As these techniques are quite simple, the judges rewarded mention
of these techniques, even if other techniques were pursued.
- Other features of an outstanding paper included:
- Clear presentation throughout
- Concise abstract with major results stated specifically
- A section devoted to answering the specific questions raised in the
problem statement; or stating why answers could not be given.

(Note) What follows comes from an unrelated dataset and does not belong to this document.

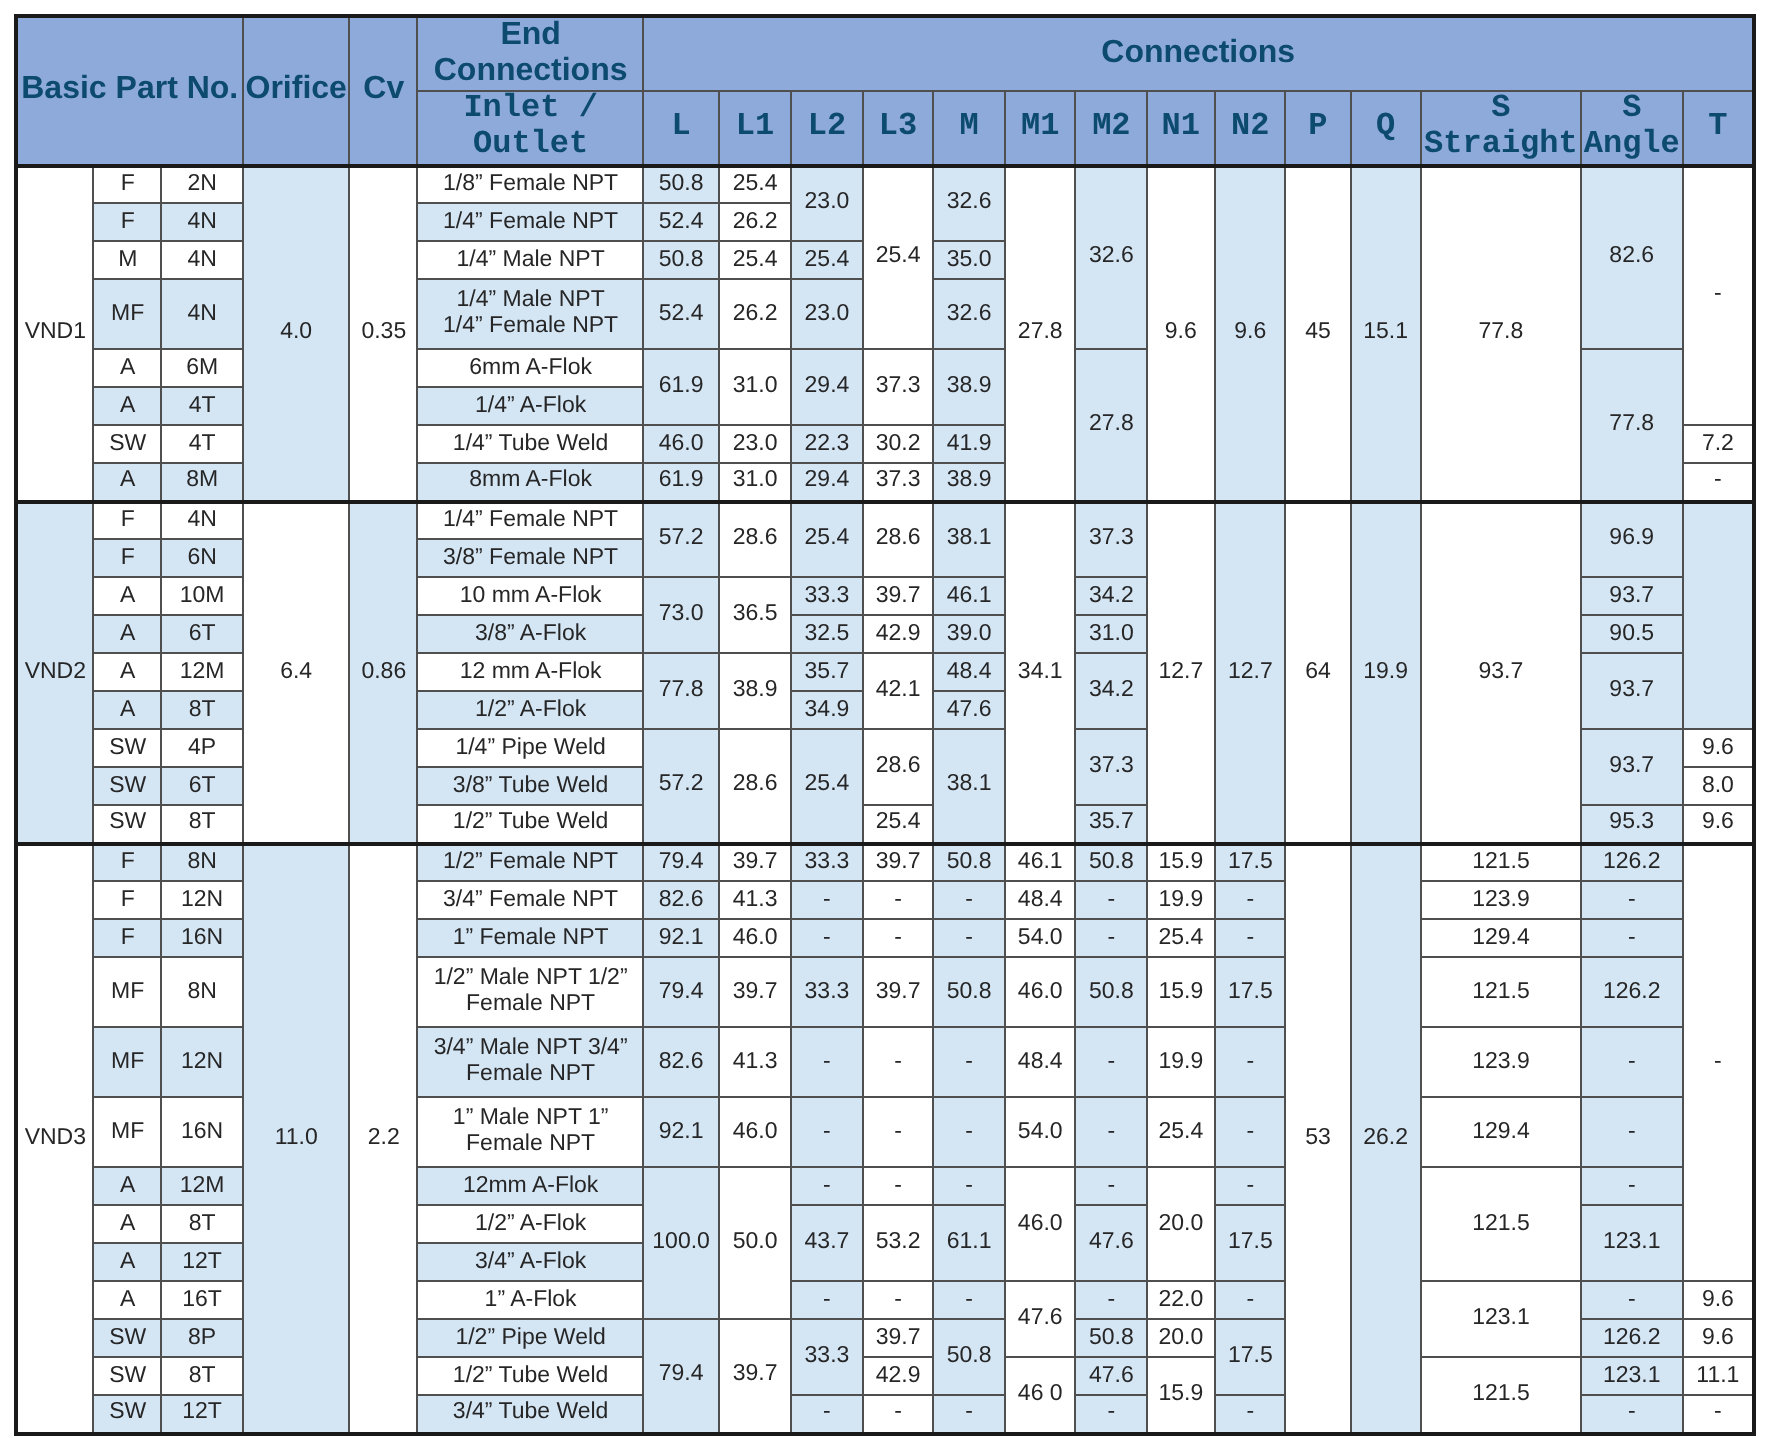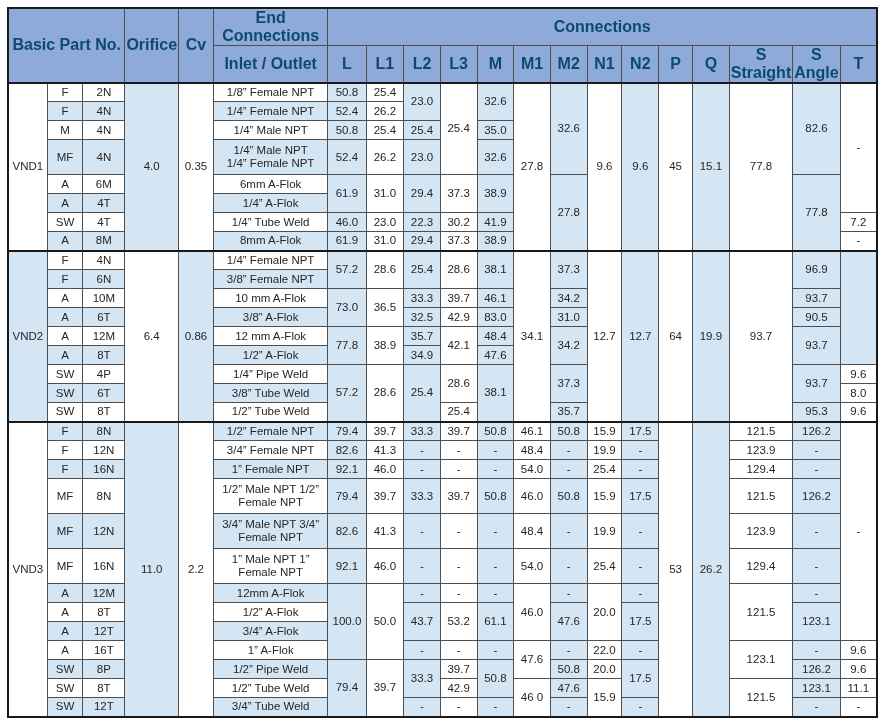"Inlet / Outlet" thead tr.h2 { font-family: none -> Liberation Mono, monospace }
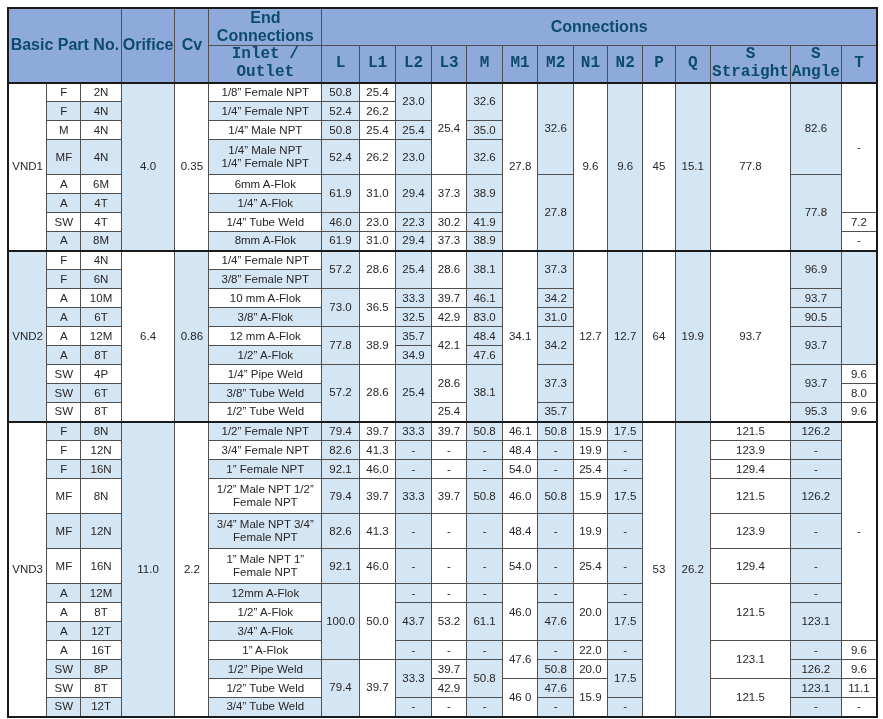"83.0" td.b { text: 83.0 -> 39.0 }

- Some mention of whether the data available (i.e., sophomores
being ranked with only 2 years worth of data) would lead to
statistically valid conclusions.
None of the papers had all of the components mentioned above, but the
outstanding papers had many of these features. Specifics pluses of
the outstanding papers included:
- Duke team
- Their summary was exemplary. By reading the summary you could tell
what they were proposing and why, what the issues they saw were,
and what the models the produced were.
-
Their use of least squares to solve an over-determined set of
equations was innovative.
- Their figures of raw and ``adjusted'' GPAs clearly and visually
showed the correlation between the two, and the amount of
``error'' caused by exclusive use of GPAs.
- Harvey Mudd team
- Their sections on ``Practical considerations'' and ``What
characterizes a good evaluation method'' demonstrated a clear
understanding of the problem.
- Their figures of ``Raw GPA'' versus ``Student quality'' clearly
and visually showed the correlation between the two, and the
amount of ``error'' caused by exclusive use of GPAs.
- Stetson team
- Their use of the median, as well the mean, when comparing a
specific student to the statistics of a class was innovative.
(Use of the median reduces the effects of outliers.)
-
They interpreted the results of rank adjustment for specific
individuals in their sample.
-
An awareness of the problem as indicated by literature references
in their ``Background Information'' section.
References
- 1.
- Valen E. Johnson, ``An Alternative to Traditional GPA for Evaluating
Student Performance'', Statistical Science, 1997, Vol. 12,
No. 4, pages 251-278.
About the Author
Daniel Zwillinger attended MIT and Caltech, where he obtained a PhD in
applied mathematics. He taught at RPI for four years, worked in
industry for several years (Sandia Labs, JPL, Exxon, IDA, MITRE, BBN),
and has been managing a consulting group for the last five years. He
has worked in many areas of applied mathematics: signal processing,
image processing, communications, and statistics. He is the author of
several reference books in mathematics.